Baker's Dozen

Artists discuss the 13 records that shaped their lives

2. Curtis MayfieldCurtis Live!

I spent a year of listening to nothing but Curtis Mayfield a while ago. It just creates a whole world, does these things in ways that no one else has before. The blending of politics and groove and the sensitivity in his voice, all that stuff is on his early albums like Roots, but this was live. You hear things done in a stripped-down way because there’s not a big string arrangement, but you’ve got Master Henry Gibson on percussion. It’s a smaller unit, but it sounds like an orchestra, you have all this stuff going on, and then Curtis raps, like him talking to the audience in between songs. It’s funny at points and poignant. You can hear him entertaining himself. I don’t do great with public speaking, so hearing him, he seemed like a kind of shy person in certain ways. So maybe there was something I was reading into him being on mic. The whole thing is magic. And to hear it done live out of the studios is really special. 

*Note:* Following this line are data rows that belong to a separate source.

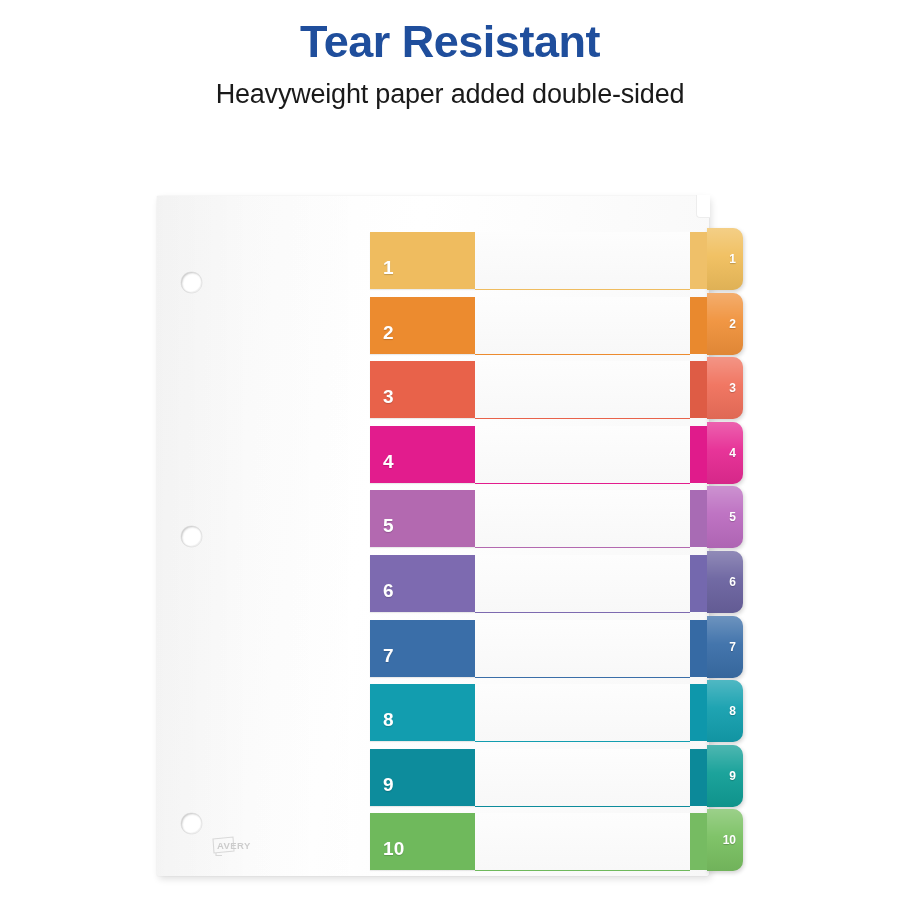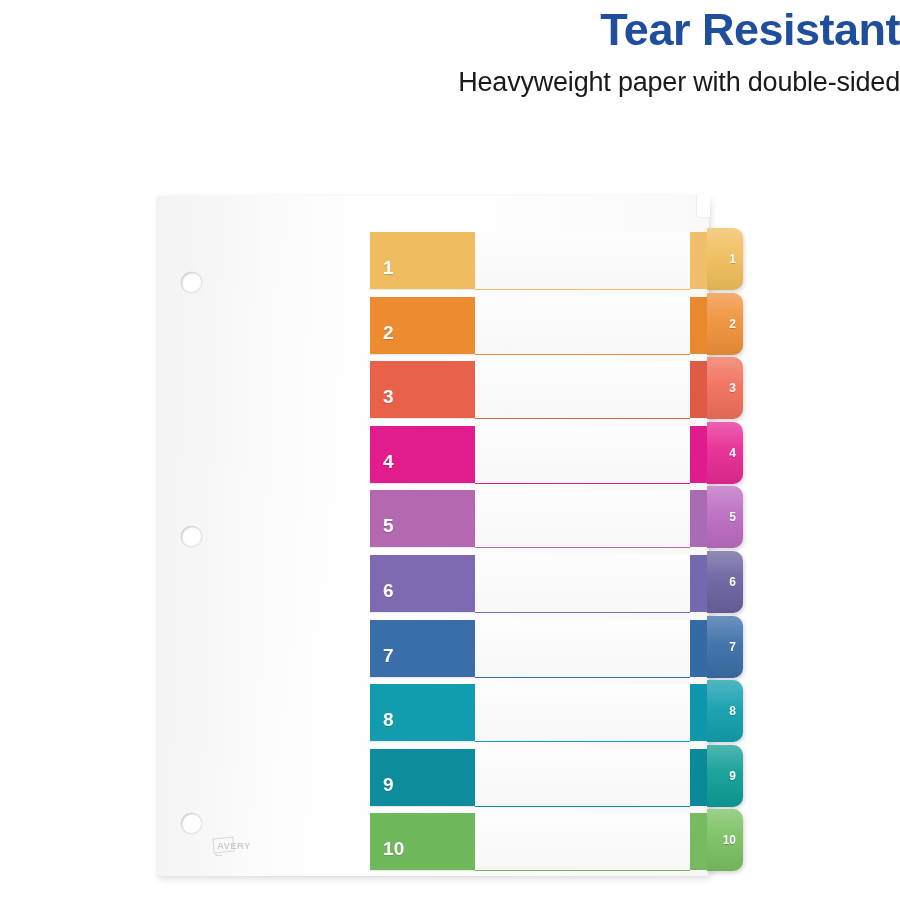--- a/index.html
+++ b/index.html
@@ -13,22 +13,22 @@
     font-family: "Liberation Sans", sans-serif;
     overflow: hidden;
     position: relative;
   }
 
   
   #header {
     position: absolute;
     top: 0; left: 0;
     width: 900px;
-    text-align: right;
-    padding-top: 4px;
+    text-align: center;
+    padding-top: 16px;
   }
   #headline {
     font-size: 45px;
     font-weight: bold;
     color: #1F4E9C;
     letter-spacing: -0.5px;
     line-height: 1.15;
     margin: 0;
   }
   #subhead {
@@ -189,21 +189,21 @@
     background: linear-gradient(180deg, rgba(255,255,255,0.26) 0%, rgba(255,255,255,0.05) 45%, rgba(0,0,0,0.07) 100%);
     pointer-events: none;
   }
 </style>
 </head>
 <body>
 
 <div id="header">
   <h1 id="headline">Tear Resistant</h1>
   <p id="subhead">
-    <span class="ln">Heavyweight paper with double-sided</span>
+    <span class="ln">Heavyweight paper added double-sided</span>
   </p>
 </div>
 
 <div id="product">
 
   <div id="sheet">
     <div id="sheet-sheen"></div>
     <div id="sheet-notch"></div>
 
     <div class="punch-hole" id="hole-top"></div>

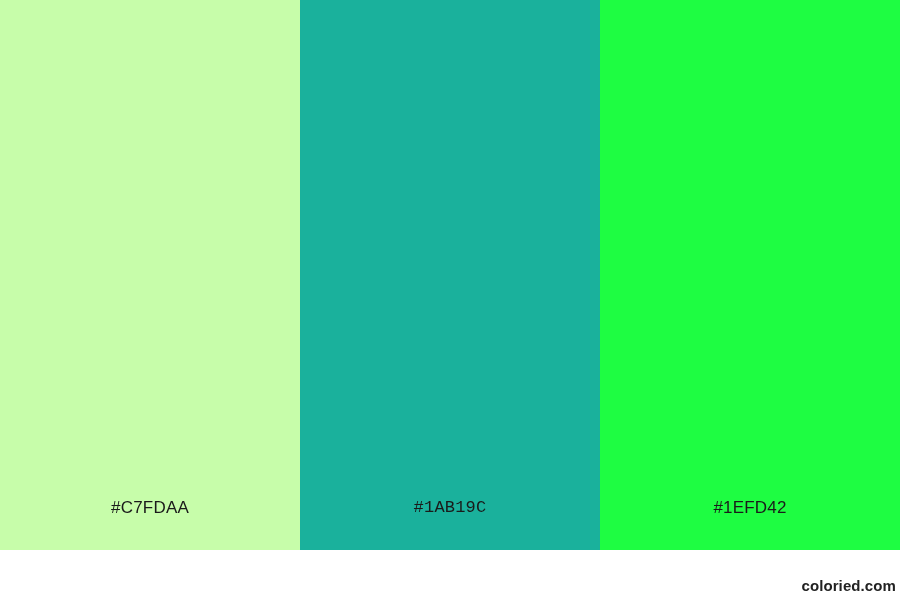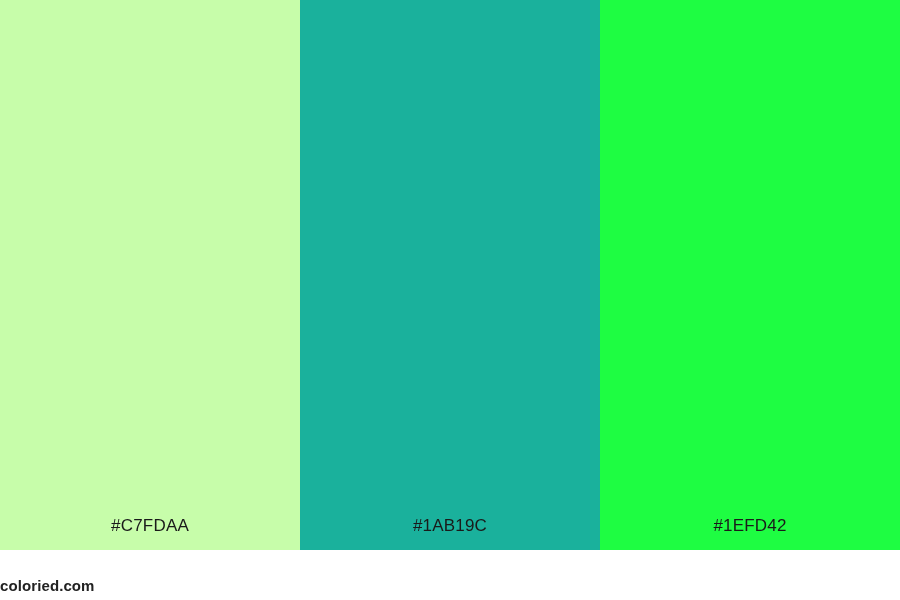--- a/index.html
+++ b/index.html
@@ -37,31 +37,31 @@
   }
   .swatch-label {
     display: block;
     width: 100%;
     text-align: center;
     font-family: "Liberation Sans", sans-serif;
     font-size: 17px;
     font-weight: 400;
     letter-spacing: 0.2px;
     color: #1a1a1a;
-    padding-bottom: 14px;
+    padding-bottom: 32px;
     line-height: 1.1;
     user-select: text;
   }
   #footer-bar {
     width: 896px;
     height: 50px;
     background: #ffffff;
     display: flex;
     align-items: center;
-    justify-content: flex-start;
+    justify-content: flex-end;
     margin-top: 20px;
   }
   #footer-brand {
     font-family: "Liberation Sans", sans-serif;
     font-size: 15px;
     font-weight: 700;
     color: #222222;
     letter-spacing: 0.1px;
   }
 </style>
@@ -71,21 +71,21 @@
 <div id="palette-page">
 
   <div id="swatch-strip">
 
     <div class="swatch" style="background-color: rgb(199, 253, 170);">
       <span class="swatch-label" style="color: rgb(26, 26, 26);">#C7FDAA</span>
     </div>
 
 
     <div class="swatch" style="background-color: rgb(26, 177, 156);">
-      <span class="swatch-label" style="color: rgb(26, 26, 26);">#1AB19C</span>
+      <span class="swatch-label" style="color: rgb(26, 26, 26); font-family: Liberation Mono, monospace;">#1AB19C</span>
     </div>
 
 
     <div class="swatch" style="background-color: rgb(30, 253, 66);">
       <span class="swatch-label" style="color: rgb(26, 26, 26);">#1EFD42</span>
     </div>
 
   </div>
 
   <div id="footer-bar" style="background-color: rgb(255, 255, 255);">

I imagine you’re familiar with William Parker’s free jazz take on the Curtis songbook? 

Oh yes. I came to William Parker’s music before I had heard the Superfly soundtrack. When I was 18 or 19, I saw William Parker and that was huge. Mind blown. And most of my musical influences were people I saw play live. I only lived in New York City for a hot minute, but I saw William Parker as much as I could. I had seen his Curtis Mayfield project before that year of nothing but Curtis Mayfield. I was thinking about what Curtis Mayfield meant to William Parker and what it was like to be around in 1971. Frank Lowe’s Black Beings, which was on my longlist, was William Parker’s first recorded appearance. These totally revolutionary things are happening at the same time, and there are connections between them. Record stores file things the way they do, so they’re not next to each other, but they totally belong next to each other in my heart.